Avec les débarquements en Normandie (Juin 1944) puis en Provence (Août 1944), la Résistance prend un élan nouveau. La volonté de traquer et de chasser l'occupant se généralise. Les maquis harcèlent et paralysent les déplacements de l'ennemi dont la férocité se fait plus grande.

L'exposition fait état d'Oradour-sur-Glane, où le massacre de la population, femmes et enfants compris, fut particulièrement atroce. Mais cet exemple n'est pas unique. Un peu partout dans ses déplacements, les colonnes de la Wehrmarcht laissent derrière elles ruines et cadavres.

L'action de la Résistance est décisive. Le Général Eisenhower a pu dire qu'elle avait correspondu à la valeur de quinze divisions armées. Nombre de régions se libèrent seules, faisant les allemands prisonniers ou les contraignant à poursuivre leur exode vers le Nord et l'Est.

Dans les grandes villes, on assiste à une levée en masse des habitants qui prêtent main forte aux Forces Françaises de l'Intérieur (FFI).

Bien sûr, la libération de Paris est mise en relief.

On sait le rôle qu'a toujours tenu la capitale dans l'histoire de notre pays. Mais cette libération a pris un caractère symbolique. C'est la seule capitale européenne qui se soit libérée elle même avec le concours, certes, des Forces Françaises Libres (FFL).

La nouvelle provoque partout où elle est connue - et en particulier dans les camps de la mort allemands - un enthousiasme inouï.

Car la France est sans doute un des pays d'Europe où le gouvernement a le plus directement collaboré avec l'occupant. Vu de l'extérieur (dans les autres pays du continent), il paraissait peu probable que le peuple français puisse aussi renverser la situation et reconquérir sa liberté par ses propres forces.

Par ses propres forces mais, ne l'oublions pas, dans un contexte favorable tracé par les sacrifices des alliés. D'une part des soviétiques triomphant sur le front de l'Est, d'autre part des américains, des britanniques et des canadiens réussissant, au prix de lourdes pertes, les débarquements, et repoussant progressivement les allemands vers l'Est.

Les "postiers" se sont bien tenus.

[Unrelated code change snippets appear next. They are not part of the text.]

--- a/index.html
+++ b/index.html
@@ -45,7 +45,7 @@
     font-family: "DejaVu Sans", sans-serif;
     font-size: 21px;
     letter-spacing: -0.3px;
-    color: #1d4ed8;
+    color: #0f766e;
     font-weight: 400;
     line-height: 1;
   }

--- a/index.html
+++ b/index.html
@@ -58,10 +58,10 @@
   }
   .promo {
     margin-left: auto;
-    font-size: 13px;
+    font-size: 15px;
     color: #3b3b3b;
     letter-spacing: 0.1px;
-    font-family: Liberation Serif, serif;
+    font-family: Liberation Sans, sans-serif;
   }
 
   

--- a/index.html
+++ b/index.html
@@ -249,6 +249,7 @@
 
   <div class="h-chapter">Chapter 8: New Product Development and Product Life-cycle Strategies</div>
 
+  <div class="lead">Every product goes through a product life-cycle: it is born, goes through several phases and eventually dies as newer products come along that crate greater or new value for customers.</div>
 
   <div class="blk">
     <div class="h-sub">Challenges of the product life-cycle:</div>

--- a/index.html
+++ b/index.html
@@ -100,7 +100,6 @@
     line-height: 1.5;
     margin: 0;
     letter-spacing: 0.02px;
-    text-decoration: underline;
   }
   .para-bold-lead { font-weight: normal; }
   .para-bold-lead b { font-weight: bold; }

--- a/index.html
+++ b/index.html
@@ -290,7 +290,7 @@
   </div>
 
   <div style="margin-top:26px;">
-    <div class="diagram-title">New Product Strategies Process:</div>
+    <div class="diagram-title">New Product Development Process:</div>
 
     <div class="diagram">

Après les cheminots qui s'étaient mis en grève à partit du 10 août, les "postiers" sont la deuxième profession à s'engager dans la grève insurrectionnelle.

Les moyens de communication de l'occupant s'en trouvèrent considérablement perturbés. Le comité parisien de libération adressera ses félicitations à la profession qui, après avoir coupé les liaisons téléphoniques utilisées  les allemands, a su conserver la communication nécessaire à l'Etat-major des FFI installé dans les catacombes, sous le Lion de Belfort à Paris.

La libération a donné lieu à un extraordinaire mouvement de liesse populaire.